§ Source data
◇ ◇ ◇ ◇

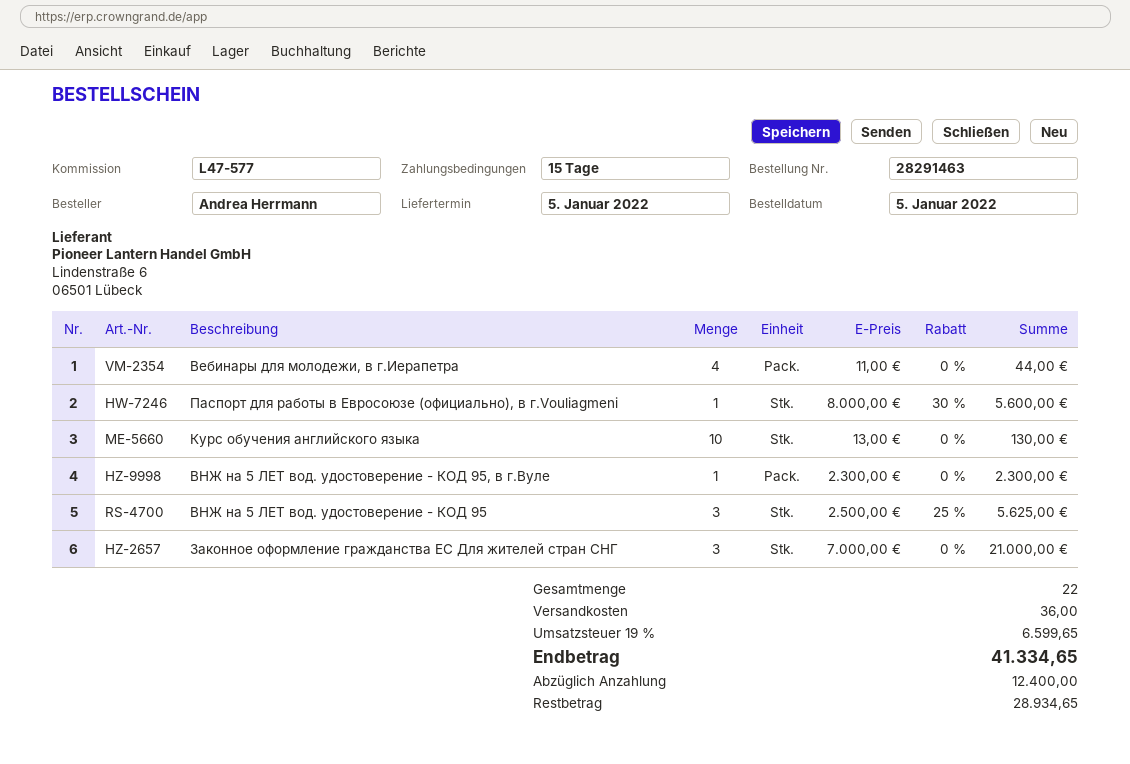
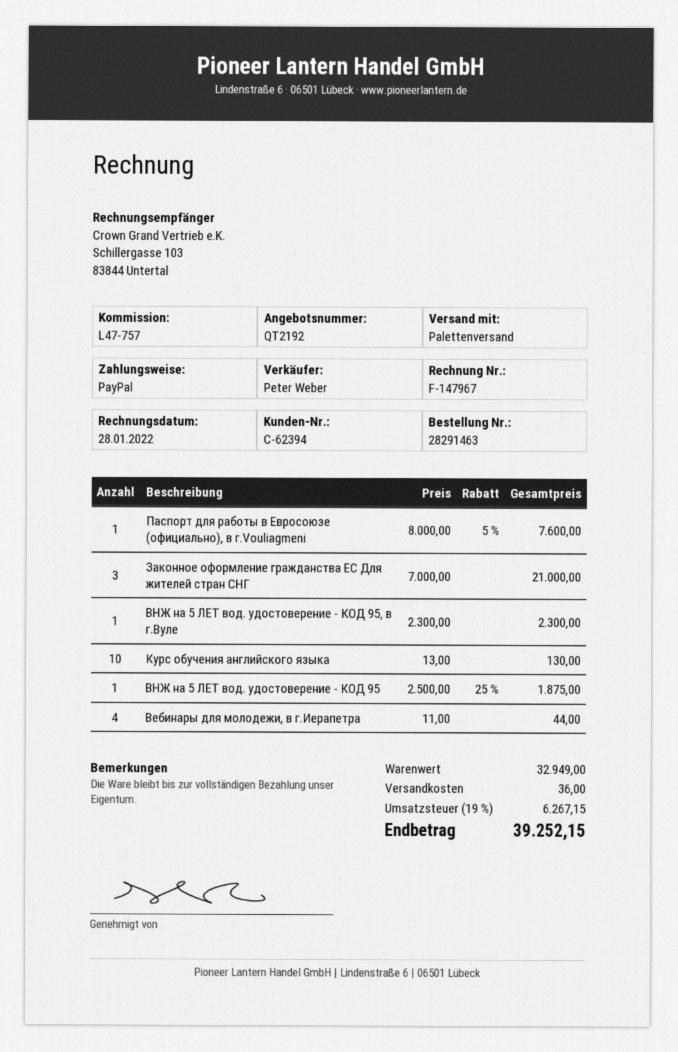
reference: L47-577 -> L47-757
Паспорт для работы в Евросоюзе (официально), в г.Vouliagmeni: 1 x 8000.00 - 30% = 5600.00 -> 1 x 8000.00 - 5% = 7600.00
ВНЖ на 5 ЛЕТ вод. удостоверение - КОД 95: 3 x 2500.00 - 25% = 5625.00 -> 1 x 2500.00 - 25% = 1875.00
tax: 19% = 6599.65 -> 19% = 6267.15
total: 41334.65 -> 39252.15

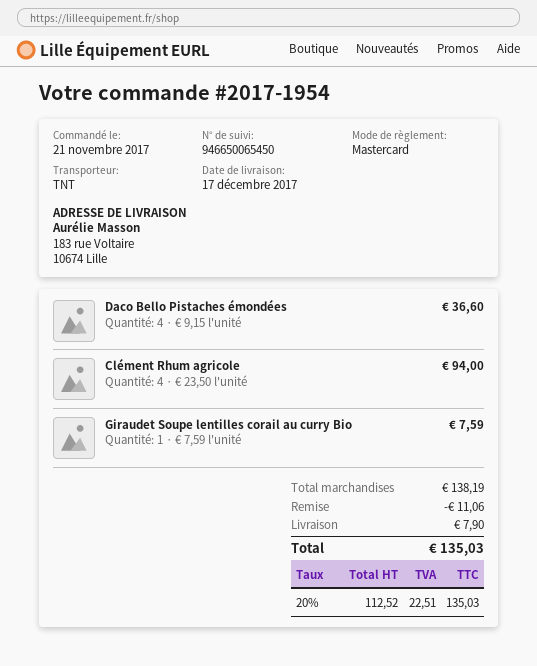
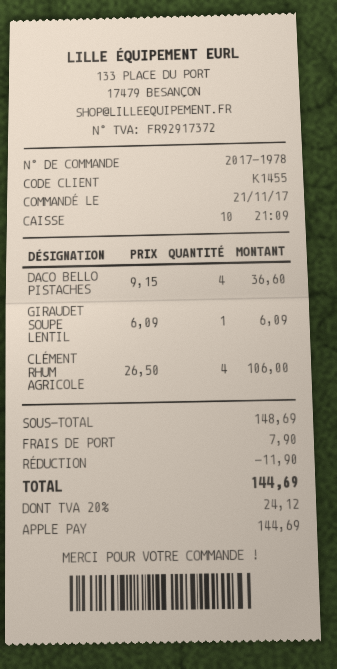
order number: 2017-1954 -> 2017-1978
payment method: Mastercard -> Apple Pay
Clément Rhum agricole: 4 x 23.50 = 94.00 -> 4 x 26.50 = 106.00
Giraudet Soupe lentilles corail au curry Bio: 1 x 7.59 = 7.59 -> 1 x 6.09 = 6.09
subtotal: 138.19 -> 148.69
discount: 11.06 -> 11.90
tax: 20% = 22.51 -> 20% = 24.12
total: 135.03 -> 144.69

◇ ◇ ◇ ◇

§ To do
Write down exactly the line with "order number: 2017-1954 -> 2017-1978", then each line after it through the end of the data.

§ Expected output
order number: 2017-1954 -> 2017-1978
payment method: Mastercard -> Apple Pay
Clément Rhum agricole: 4 x 23.50 = 94.00 -> 4 x 26.50 = 106.00
Giraudet Soupe lentilles corail au curry Bio: 1 x 7.59 = 7.59 -> 1 x 6.09 = 6.09
subtotal: 138.19 -> 148.69
discount: 11.06 -> 11.90
tax: 20% = 22.51 -> 20% = 24.12
total: 135.03 -> 144.69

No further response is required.